Assume that there exists some $y_0\ne 0$ such that $f\left(y_0\right)=0$.
Then $f(x_0+y_0)f(x_0-y_0)=f(x_0{)}^2$.
Now $f(x_0+y_0)f(x_0-y_0)=0$ or $f(x_0+y_0)f(x_0-y_0)=(x_0+y_0{)}^2(x_0-y_0{)}^2$.
If $f(x_0+y_0)f(x_0-y_0)=0$, then $f\left(x_0\right)=0$, a contradiction.
Hence it must be the later so that $(x_0^2-y_0^2{)}^2=x_0^4$.
This reduces to $y_0^2(y_0^2-2x_0^2)=0$. Since $y_0\ne 0$, we get $y_0=\pm \sqrt{2}{x}_0$.
Suppose $y_0=\sqrt{2}{x}_0$.
Put $x=\sqrt{2}{x}_{0}andy=x_0$ in $\left(1\right)$;
we get $f\left(\begin{array}{c}(\sqrt{2}+1)x_0\end{array}\right)f\left(\begin{array}{c}(\sqrt{2}-1)x_0\end{array}\right)={\left(\begin{array}{c}f\left(\sqrt{2}{x}_0\right)+f\left(x_0\right)\end{array}\right)}^2-4\left(2x_0^2\right)f\left(x_0\right)$.
But $f\left(\sqrt{2}{x}_0\right)=f\left(y_0\right)=0$.
Thus we get $f\left(\begin{array}{c}(\sqrt{2}+1)x_0\end{array}\right)f\left(\begin{array}{c}(\sqrt{2}-1)x_0\end{array}\right)=f(x_0{)}^2-8x_0^{2}f(x_0)$
$=x_0^4-8x_0^4=-7x_0^4$.
Now if LHS is equal to $0$, we get $x_0=0$, a contradiction.
Otherwise LHS is equal to $(\sqrt{2}+1{)}^2(\sqrt{2}-1{)}^2{x}_0^4$ which reduces to $x_0^4$.

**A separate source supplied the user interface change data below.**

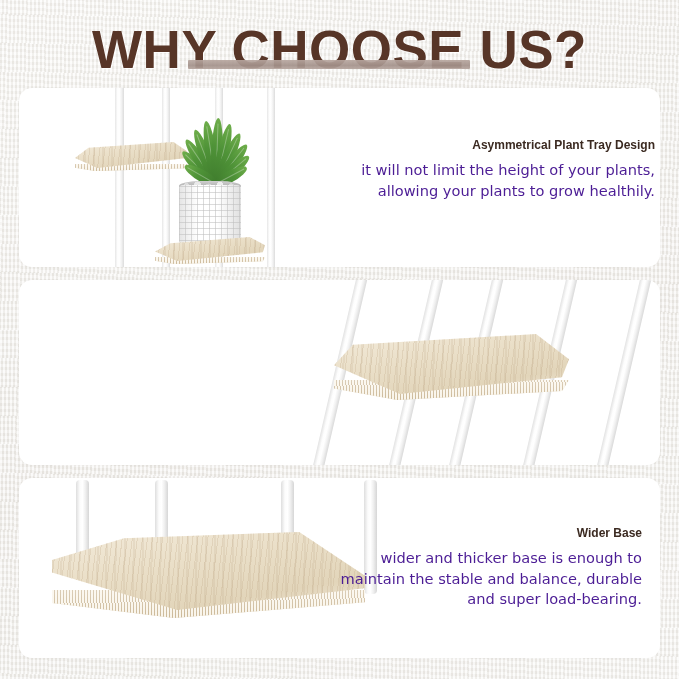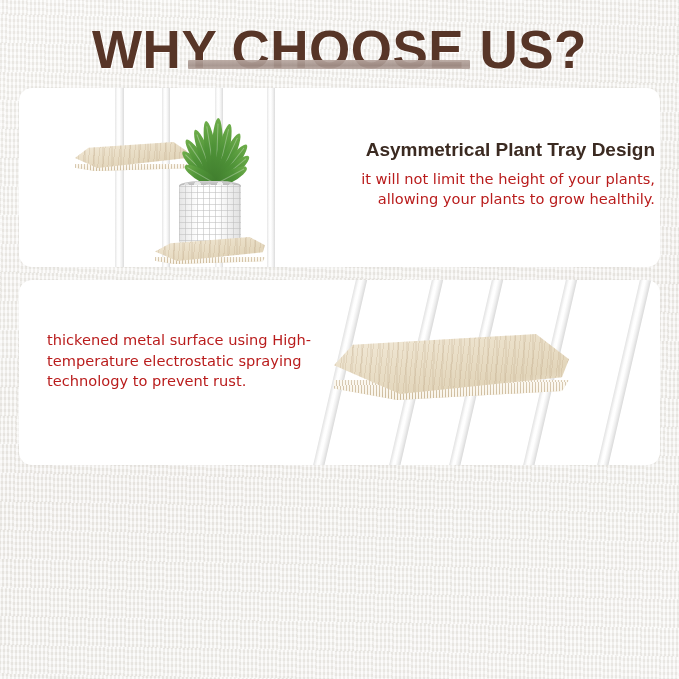"Asymmetrical Plant Tray Design" .heading { font-size: 19px -> 12px }
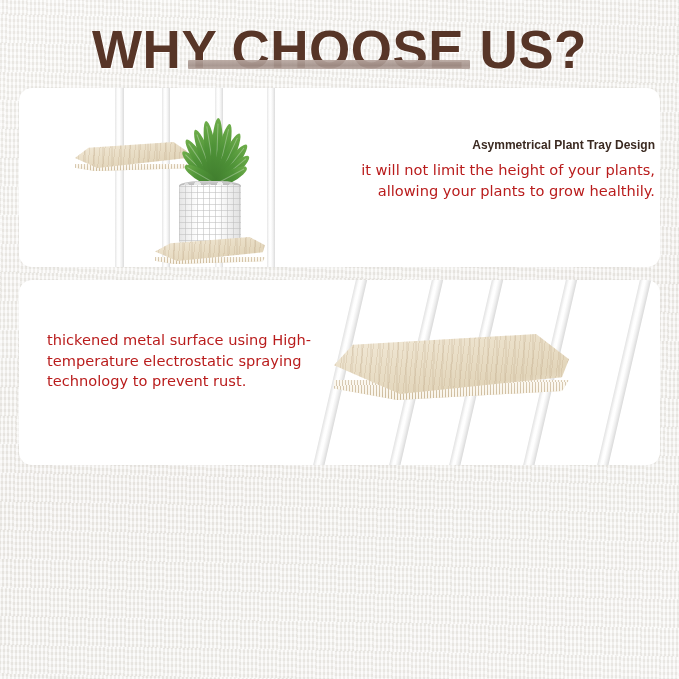"it will not limit the" .body-text { color: #b91c1c -> #4c1d95 }
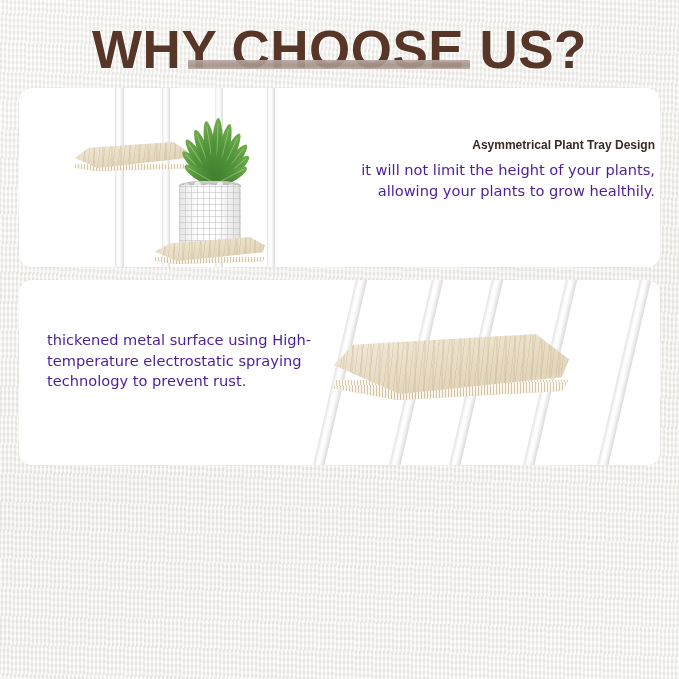"thickened metal surface using" p.body-text { html: <p>thickened metal surface using High-temperature electrostatic spraying technology to prevent rust.</p> -> none }
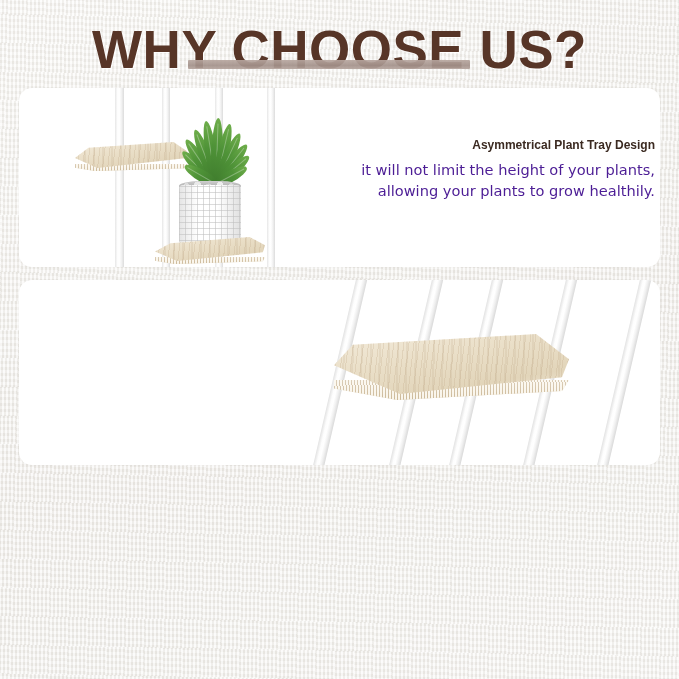"Wider Base" div.panel { html: none -> <div> <div> <div> <div></div> <div></div> <div></div> <div></div> <div></div> <div></div> </div> </div> <div> <p>Wider Base</p> <p>wider and thicker base is enough to maintain the stable and balance, durable and super load-bearing.</p> </div> </div> }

$\therefore x_0^4=-7x_0^4$ and this forces again $x_0=0$.
Hence there is no $y\ne 0$ such that $f\left(y\right)=0$.
$\therefore f\left(x\right)=x^2$ for all $x$.
Thus there are two solutions : $f\left(x\right)=0$ for all $x$ or $f\left(x\right)=x^2$, for all $x$.